■ **What is needed**
In the entries that follow, the first line to write out is the one containing "color: #3b82f6 ->", and the last is the one containing "align-items: flex-end ->". Reproduce that stretch exactly, with nothing before or after it.

■ **Data supplied**
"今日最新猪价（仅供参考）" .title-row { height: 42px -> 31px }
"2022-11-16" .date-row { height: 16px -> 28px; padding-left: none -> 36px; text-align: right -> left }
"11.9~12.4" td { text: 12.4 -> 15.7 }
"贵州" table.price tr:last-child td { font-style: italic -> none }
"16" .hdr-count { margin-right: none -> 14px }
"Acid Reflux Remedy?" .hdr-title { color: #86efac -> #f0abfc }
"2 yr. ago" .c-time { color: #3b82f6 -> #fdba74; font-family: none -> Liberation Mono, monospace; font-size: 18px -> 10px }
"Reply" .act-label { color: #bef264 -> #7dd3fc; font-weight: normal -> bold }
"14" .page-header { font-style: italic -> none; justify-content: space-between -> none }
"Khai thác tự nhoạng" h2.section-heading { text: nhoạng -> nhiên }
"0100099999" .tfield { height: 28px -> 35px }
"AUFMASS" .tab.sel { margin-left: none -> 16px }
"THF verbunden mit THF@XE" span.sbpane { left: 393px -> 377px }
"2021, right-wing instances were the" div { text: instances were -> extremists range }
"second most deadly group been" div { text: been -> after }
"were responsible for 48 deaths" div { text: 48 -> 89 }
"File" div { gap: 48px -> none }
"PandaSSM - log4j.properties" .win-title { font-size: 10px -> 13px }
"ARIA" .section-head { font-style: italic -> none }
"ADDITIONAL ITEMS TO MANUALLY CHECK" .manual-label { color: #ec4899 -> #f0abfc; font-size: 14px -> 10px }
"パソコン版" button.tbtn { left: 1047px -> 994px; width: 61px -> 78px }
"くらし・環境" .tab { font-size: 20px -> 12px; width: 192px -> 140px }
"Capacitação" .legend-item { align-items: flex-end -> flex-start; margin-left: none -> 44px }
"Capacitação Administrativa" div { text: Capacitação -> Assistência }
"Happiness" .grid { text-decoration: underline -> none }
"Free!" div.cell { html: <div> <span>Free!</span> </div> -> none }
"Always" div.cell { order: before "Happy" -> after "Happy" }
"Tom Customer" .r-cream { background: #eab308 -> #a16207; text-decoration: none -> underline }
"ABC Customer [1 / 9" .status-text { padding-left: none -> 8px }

■ **Output for this task**
"2 yr. ago" .c-time { color: #3b82f6 -> #fdba74; font-family: none -> Liberation Mono, monospace; font-size: 18px -> 10px }
"Reply" .act-label { color: #bef264 -> #7dd3fc; font-weight: normal -> bold }
"14" .page-header { font-style: italic -> none; justify-content: space-between -> none }
"Khai thác tự nhoạng" h2.section-heading { text: nhoạng -> nhiên }
"0100099999" .tfield { height: 28px -> 35px }
"AUFMASS" .tab.sel { margin-left: none -> 16px }
"THF verbunden mit THF@XE" span.sbpane { left: 393px -> 377px }
"2021, right-wing instances were the" div { text: instances were -> extremists range }
"second most deadly group been" div { text: been -> after }
"were responsible for 48 deaths" div { text: 48 -> 89 }
"File" div { gap: 48px -> none }
"PandaSSM - log4j.properties" .win-title { font-size: 10px -> 13px }
"ARIA" .section-head { font-style: italic -> none }
"ADDITIONAL ITEMS TO MANUALLY CHECK" .manual-label { color: #ec4899 -> #f0abfc; font-size: 14px -> 10px }
"パソコン版" button.tbtn { left: 1047px -> 994px; width: 61px -> 78px }
"くらし・環境" .tab { font-size: 20px -> 12px; width: 192px -> 140px }
"Capacitação" .legend-item { align-items: flex-end -> flex-start; margin-left: none -> 44px }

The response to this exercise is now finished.